Integrating SAS® and R to Perform Optimal Propensity Score Matching
Posted: 3 May 2016
In studies where randomization is not possible, imbalance in baseline covariates (confounding by indication) is a fundamental concern. Propensity score matching (PSM) is a popular method to minimize this potential bias, matching individuals who received treatment to those who did not, to reduce the imbalance in pre-treatment covariate distributions.
PSM methods continue to advance, as computing resources expand. Optimal matching, which selects the set of matches that minimizes the average difference in propensity scores between mates, has been shown to outperform less computationally intensive methods. However, many find the implementation daunting. SAS/IML® software allows the integration of optimal matching routines that execute in R, e.g. the R nbpMatching package. This paper walks through performing optimal PSM in SAS® through implementing R functions. It covers the propensity score creation in SAS, the matching procedure, and the post-matching assessment of covariate balance using SAS/STAT® 13.2 and SAS/IML procedures.

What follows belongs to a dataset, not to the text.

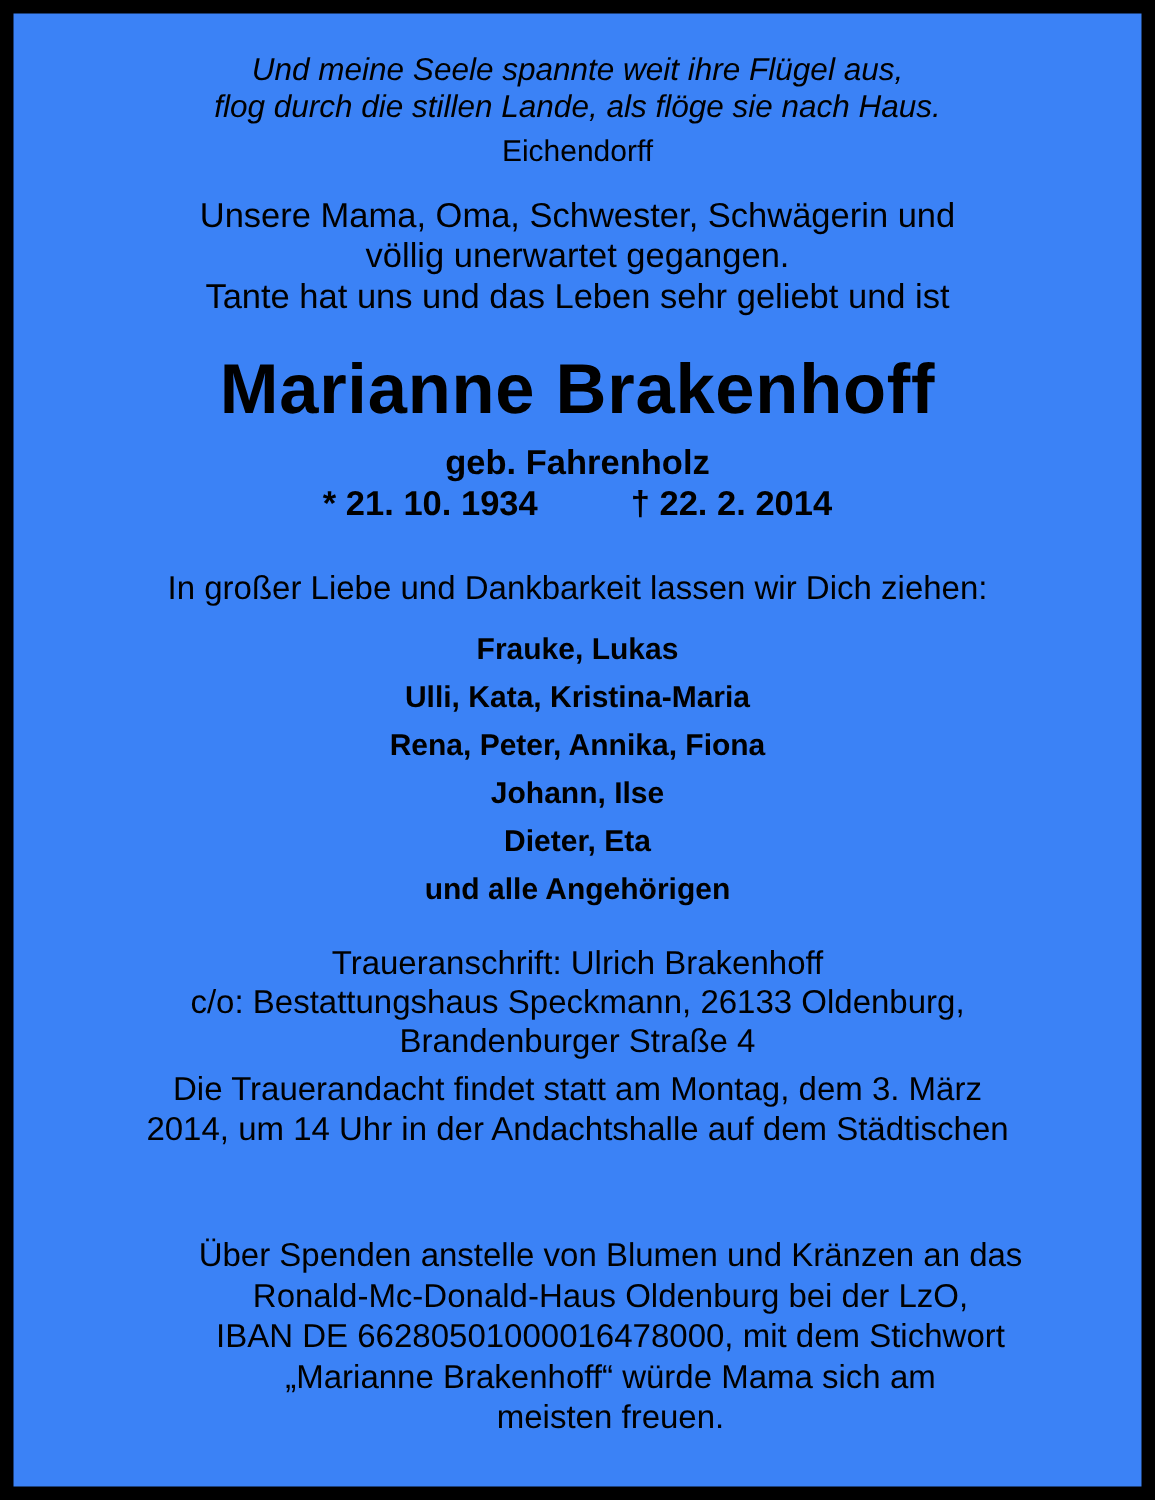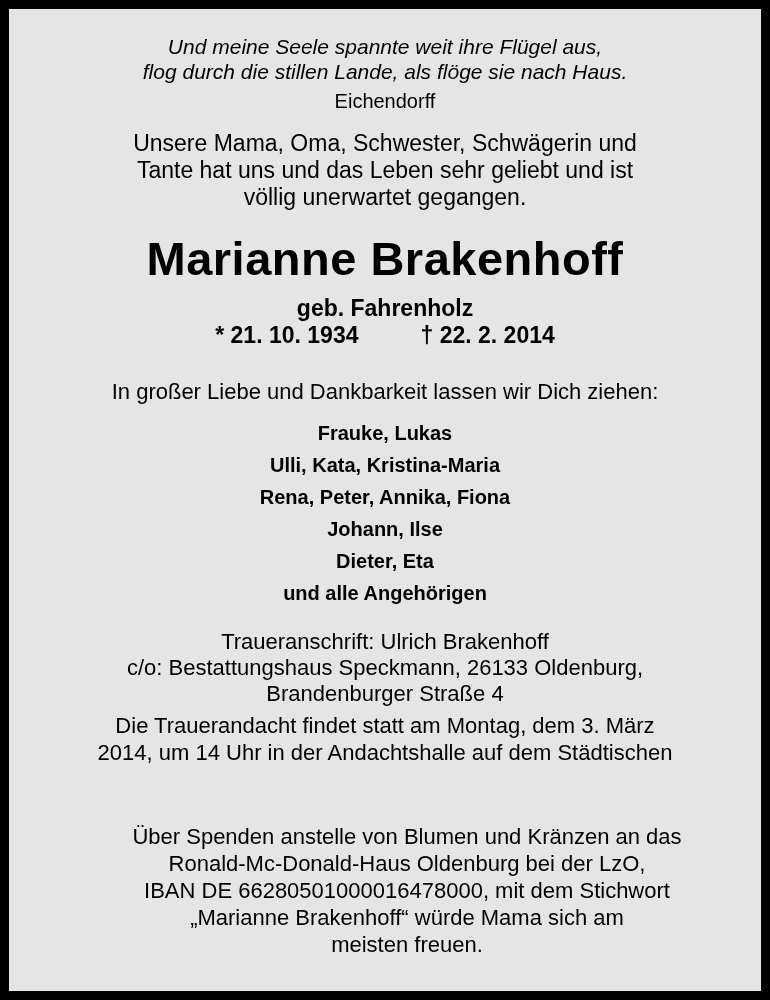"Und meine Seele spannte weit" .sheet { background: #e5e5e5 -> #3b82f6 }
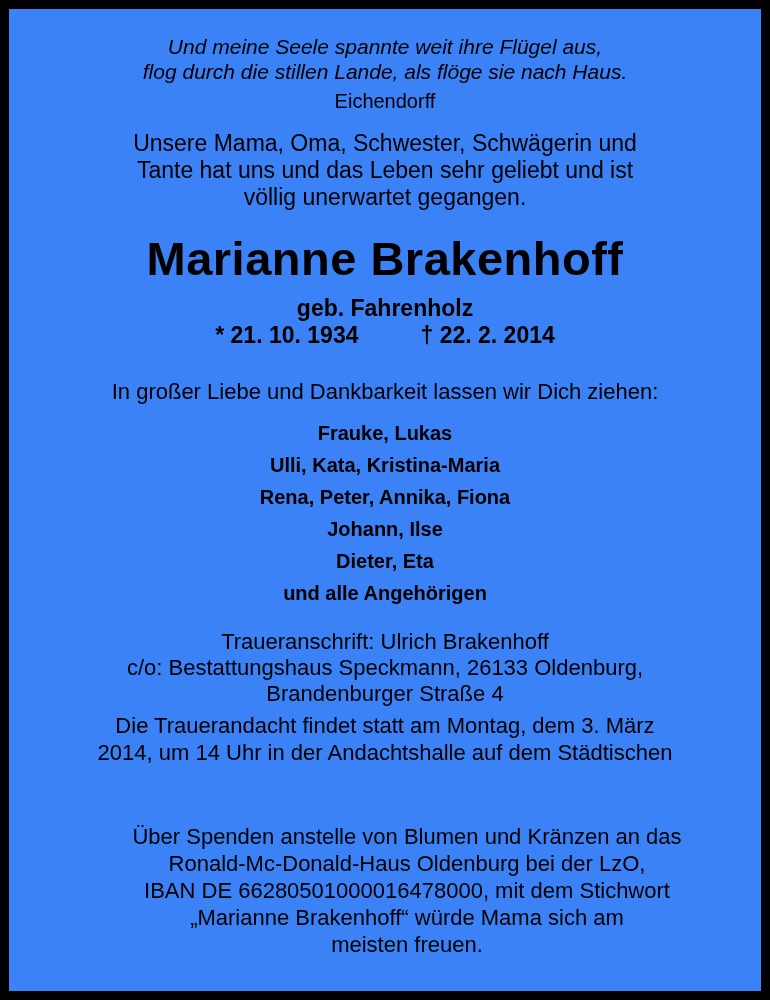"Tante hat uns und das" span.line { order: before "völlig unerwartet gegangen." -> after "völlig unerwartet gegangen." }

In studies where randomization is not possible, statistical methods can be employed to control for potential bias. One method used to control this bias in observational studies is propensity score matching, where individuals who receive a treatment are matched to those who do not in order to reduce the imbalance in pre-treatment covariates (D’Agostino 1998, Rosenbaum and Rubin 1985). Propensity score matching methods continue to advance, as computing resources expand. Optimal matching, which selects the set of matches that minimizes the average difference in propensity scores between mates, has been shown to outperform less computationally intensive methods (Rosenbaum 1989). SAS/IML® software allows the integration of optimal matching routines that execute in R. This allows for a single program to include both SAS® and R code, seamlessly integrating the two languages.

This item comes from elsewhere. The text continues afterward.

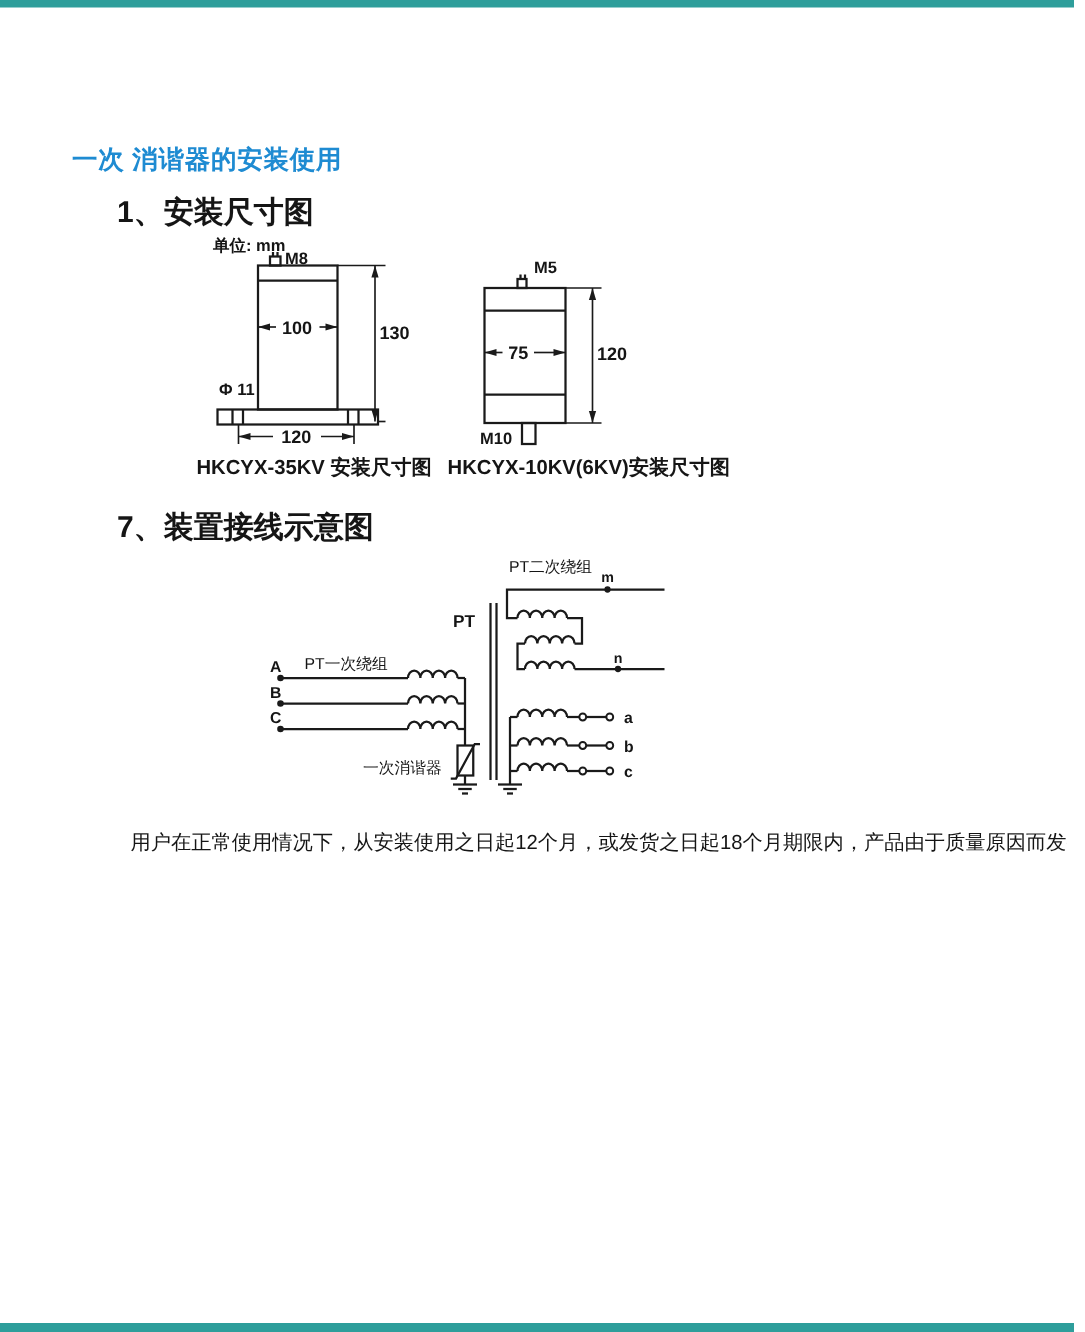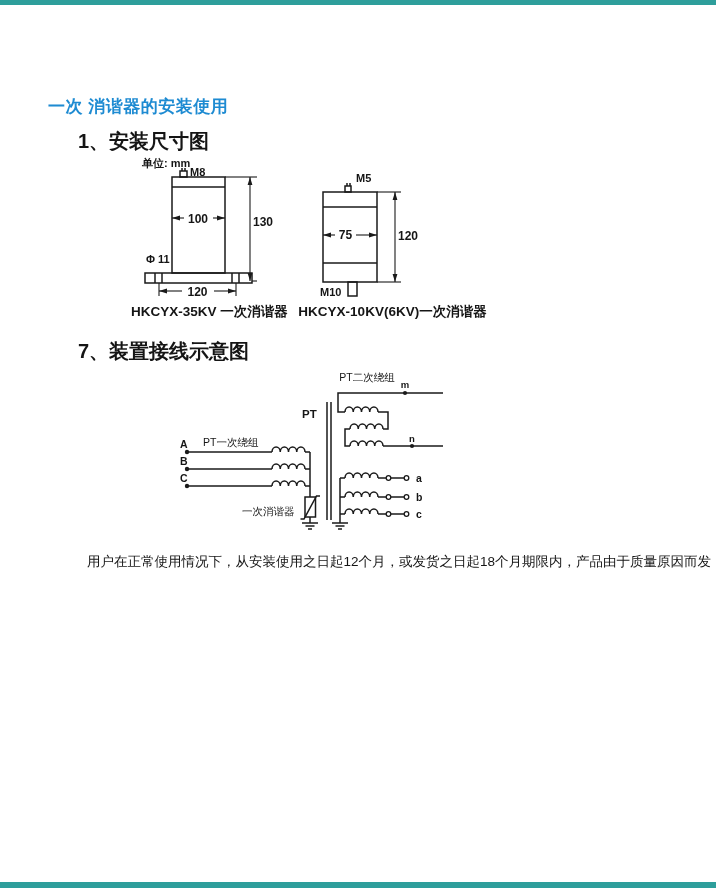"HKCYX-35KV 一次消谐器" div.caption { text: 一次消谐器 -> 安装尺寸图 }
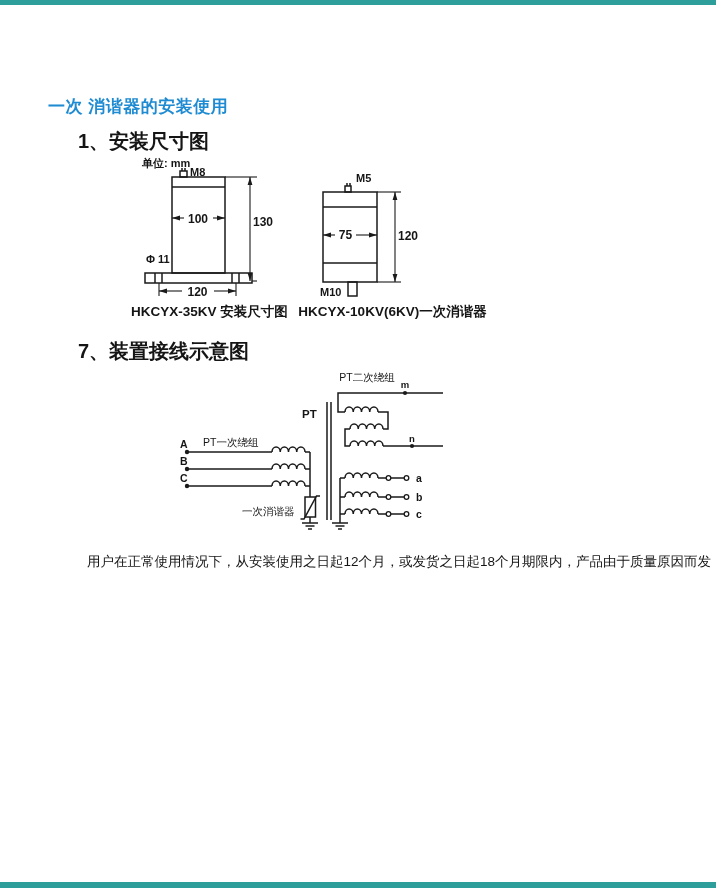"HKCYX-10KV(6KV)一次消谐器" div.caption { text: 一次消谐器 -> 安装尺寸图 }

As a driving example, we use the Right Heart Catheterization dataset.This dataset was used to assess the effectiveness of right heart catheterization (RHC) in the initial care of critically ill patients (Connors 1996). For the purpose of this paper, we are performing a propensity score analysis to match RHC patients to non-RHC patients using 39 covariates. We will perform the propensity score analysis and optimal matching as well as assess the covariate balance pre and post matching.